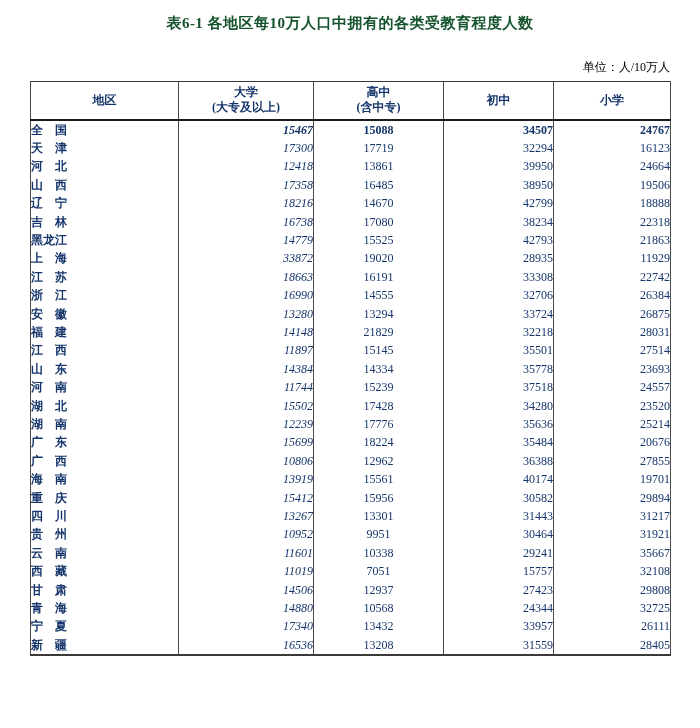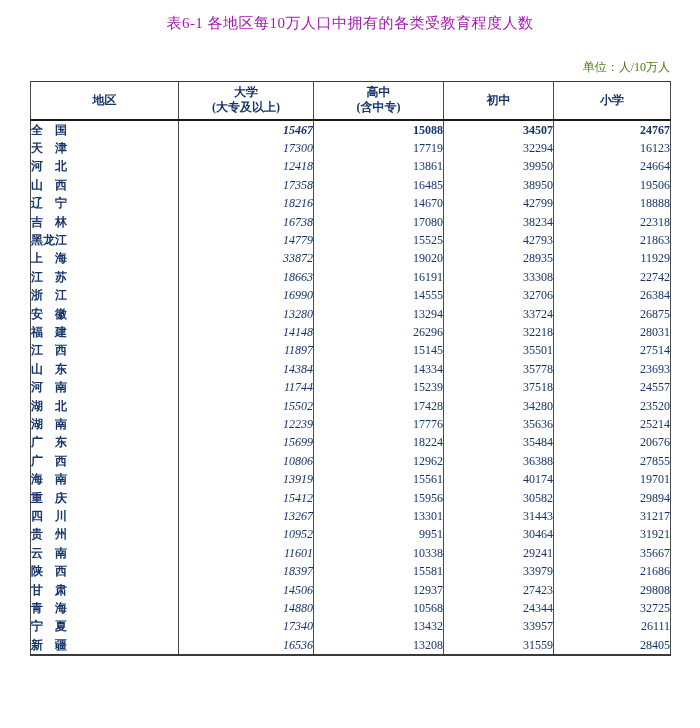--- a/index.html
+++ b/index.html
@@ -16,8 +16,8 @@
     text-align: center;
     padding-top: 14px;
     font-size: 15px;
-    font-weight: normal;
-    color: #a21caf;
+    font-weight: bold;
+    color: #14532d;
     letter-spacing: 0.5px;
   }
   .content {

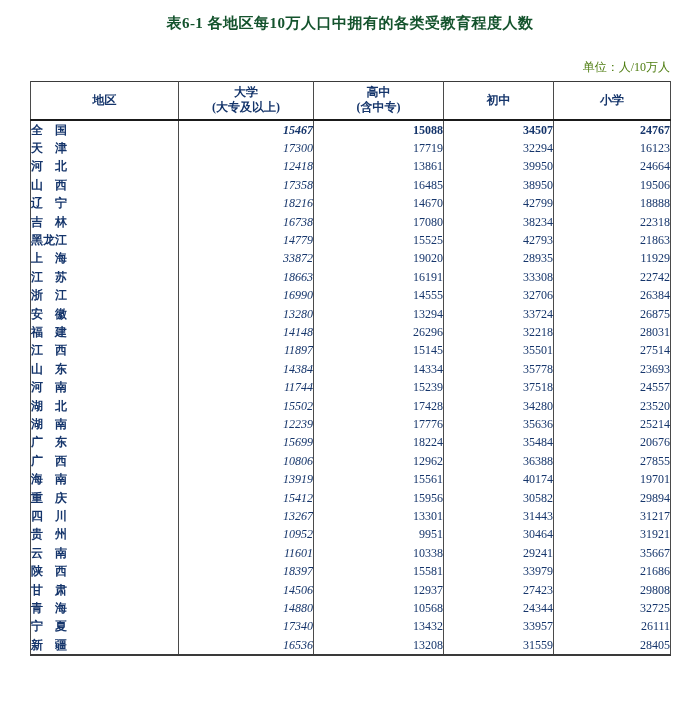--- a/index.html
+++ b/index.html
@@ -29,7 +29,7 @@
     margin-top: 26px;
     margin-bottom: 5px;
     font-size: 12px;
-    color: #4d7c0f;
+    color: #000000;
   }
   table.edu-table {
     width: 640px;

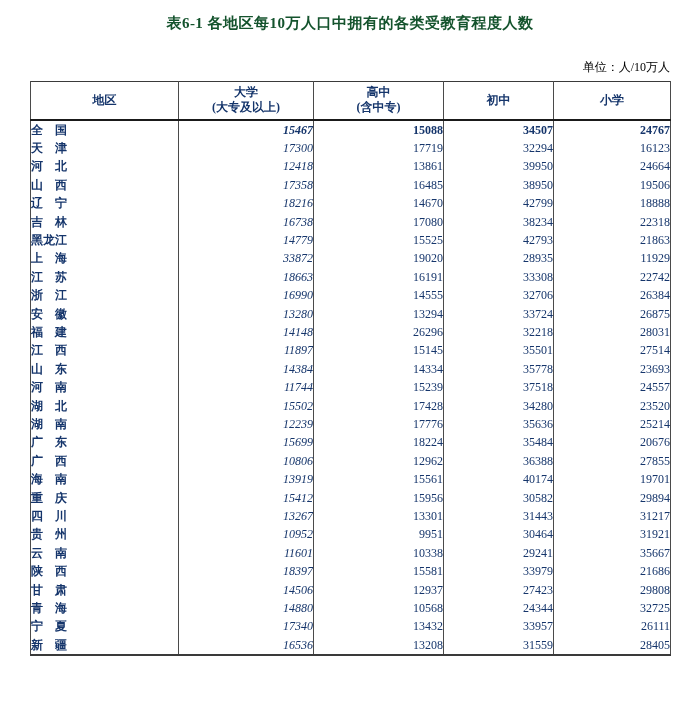--- a/index.html
+++ b/index.html
@@ -66,7 +66,7 @@
   }
   td.num { text-align: right; }
   td.c-univ    { padding-right: 13px; font-style: italic; }
-  td.c-high    { padding-right: 7px;  }
+  td.c-high    { padding-right: 7px; text-align: center;  }
   td.c-junior  { padding-right: 8px;  }
   td.c-primary { padding-right: 47px; }
   tr.bold td { font-weight: bold; }

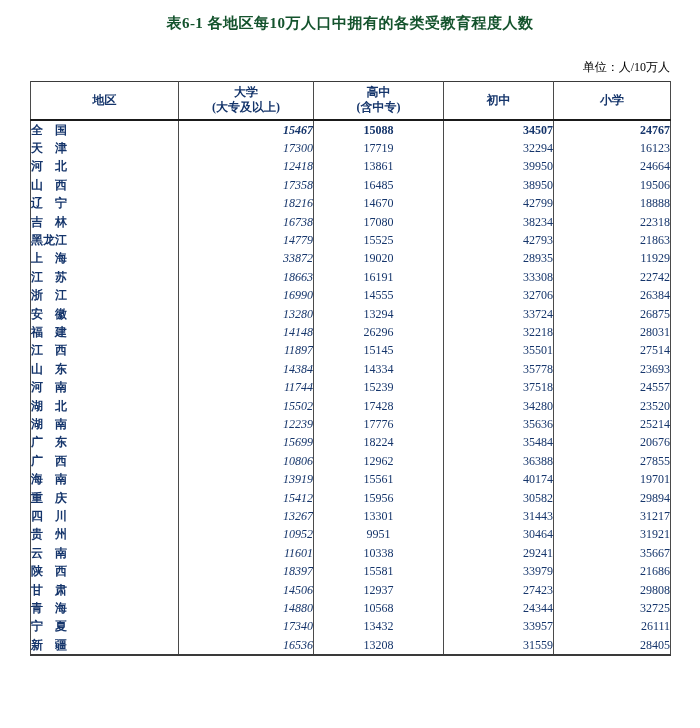--- a/index.html
+++ b/index.html
@@ -208,7 +208,7 @@
   <tr>
     <td class="region-cell">福　建</td>
     <td class="num c-univ">14148</td>
-    <td class="num c-high">26296</td>
+    <td class="num c-high">21829</td>
     <td class="num c-junior">32218</td>
     <td class="num c-primary">28031</td>
   </tr>

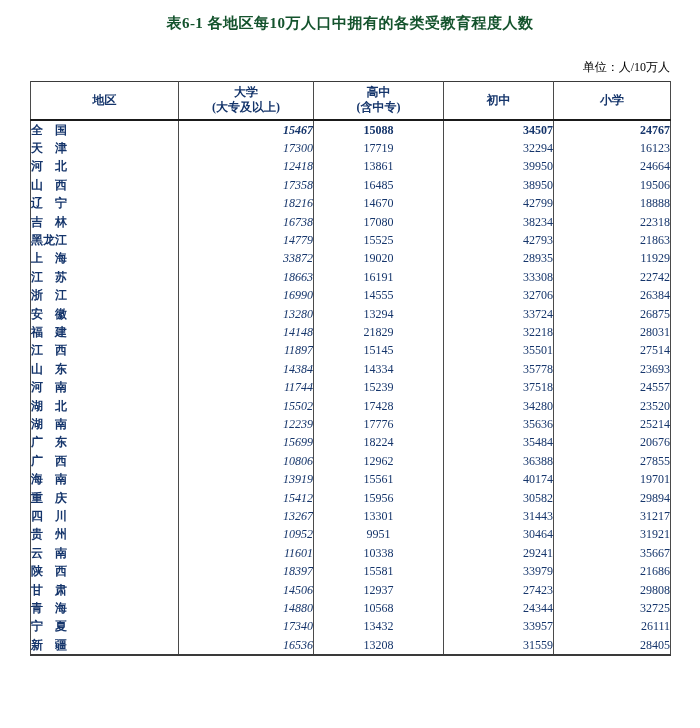--- a/index.html
+++ b/index.html
@@ -309,6 +309,13 @@
     <td class="num c-primary">35667</td>
   </tr>
 
+  <tr>
+    <td class="region-cell">西　藏</td>
+    <td class="num c-univ">11019</td>
+    <td class="num c-high">7051</td>
+    <td class="num c-junior">15757</td>
+    <td class="num c-primary">32108</td>
+  </tr>
 
   <tr>
     <td class="region-cell">陕　西</td>

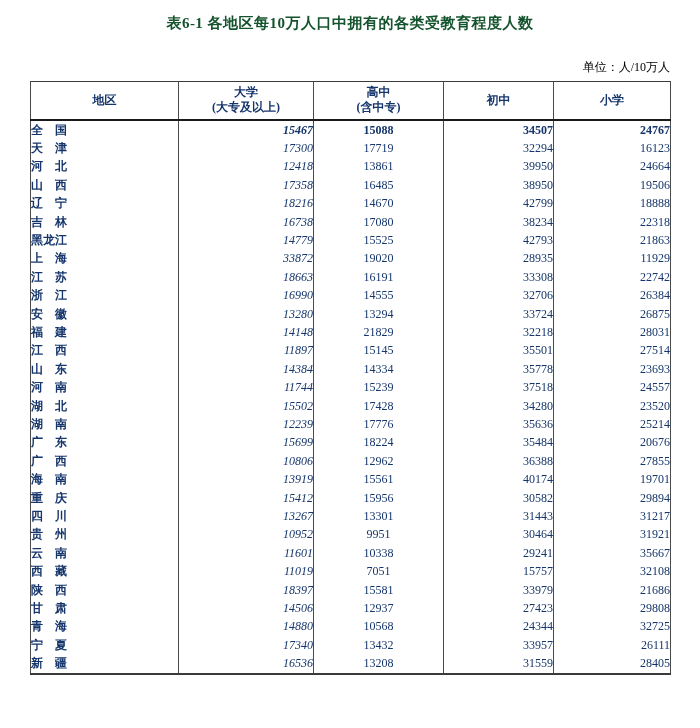--- a/index.html
+++ b/index.html
@@ -317,13 +317,6 @@
     <td class="num c-primary">32108</td>
   </tr>
 
-  <tr>
-    <td class="region-cell">陕　西</td>
-    <td class="num c-univ">18397</td>
-    <td class="num c-high">15581</td>
-    <td class="num c-junior">33979</td>
-    <td class="num c-primary">21686</td>
-  </tr>
 
   <tr>
     <td class="region-cell">甘　肃</td>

========================

EXERCISE GOAL. Copy every line above exactly; images stay out.

RESULT FOR THIS TASK.
--- a/index.html
+++ b/index.html
@@ -16,8 +16,8 @@
     text-align: center;
     padding-top: 14px;
     font-size: 15px;
-    font-weight: normal;
-    color: #a21caf;
+    font-weight: bold;
+    color: #14532d;
     letter-spacing: 0.5px;
   }
   .content {

--- a/index.html
+++ b/index.html
@@ -29,7 +29,7 @@
     margin-top: 26px;
     margin-bottom: 5px;
     font-size: 12px;
-    color: #4d7c0f;
+    color: #000000;
   }
   table.edu-table {
     width: 640px;

--- a/index.html
+++ b/index.html
@@ -66,7 +66,7 @@
   }
   td.num { text-align: right; }
   td.c-univ    { padding-right: 13px; font-style: italic; }
-  td.c-high    { padding-right: 7px;  }
+  td.c-high    { padding-right: 7px; text-align: center;  }
   td.c-junior  { padding-right: 8px;  }
   td.c-primary { padding-right: 47px; }
   tr.bold td { font-weight: bold; }

--- a/index.html
+++ b/index.html
@@ -208,7 +208,7 @@
   <tr>
     <td class="region-cell">福　建</td>
     <td class="num c-univ">14148</td>
-    <td class="num c-high">26296</td>
+    <td class="num c-high">21829</td>
     <td class="num c-junior">32218</td>
     <td class="num c-primary">28031</td>
   </tr>

--- a/index.html
+++ b/index.html
@@ -309,6 +309,13 @@
     <td class="num c-primary">35667</td>
   </tr>
 
+  <tr>
+    <td class="region-cell">西　藏</td>
+    <td class="num c-univ">11019</td>
+    <td class="num c-high">7051</td>
+    <td class="num c-junior">15757</td>
+    <td class="num c-primary">32108</td>
+  </tr>
 
   <tr>
     <td class="region-cell">陕　西</td>

--- a/index.html
+++ b/index.html
@@ -317,13 +317,6 @@
     <td class="num c-primary">32108</td>
   </tr>
 
-  <tr>
-    <td class="region-cell">陕　西</td>
-    <td class="num c-univ">18397</td>
-    <td class="num c-high">15581</td>
-    <td class="num c-junior">33979</td>
-    <td class="num c-primary">21686</td>
-  </tr>
 
   <tr>
     <td class="region-cell">甘　肃</td>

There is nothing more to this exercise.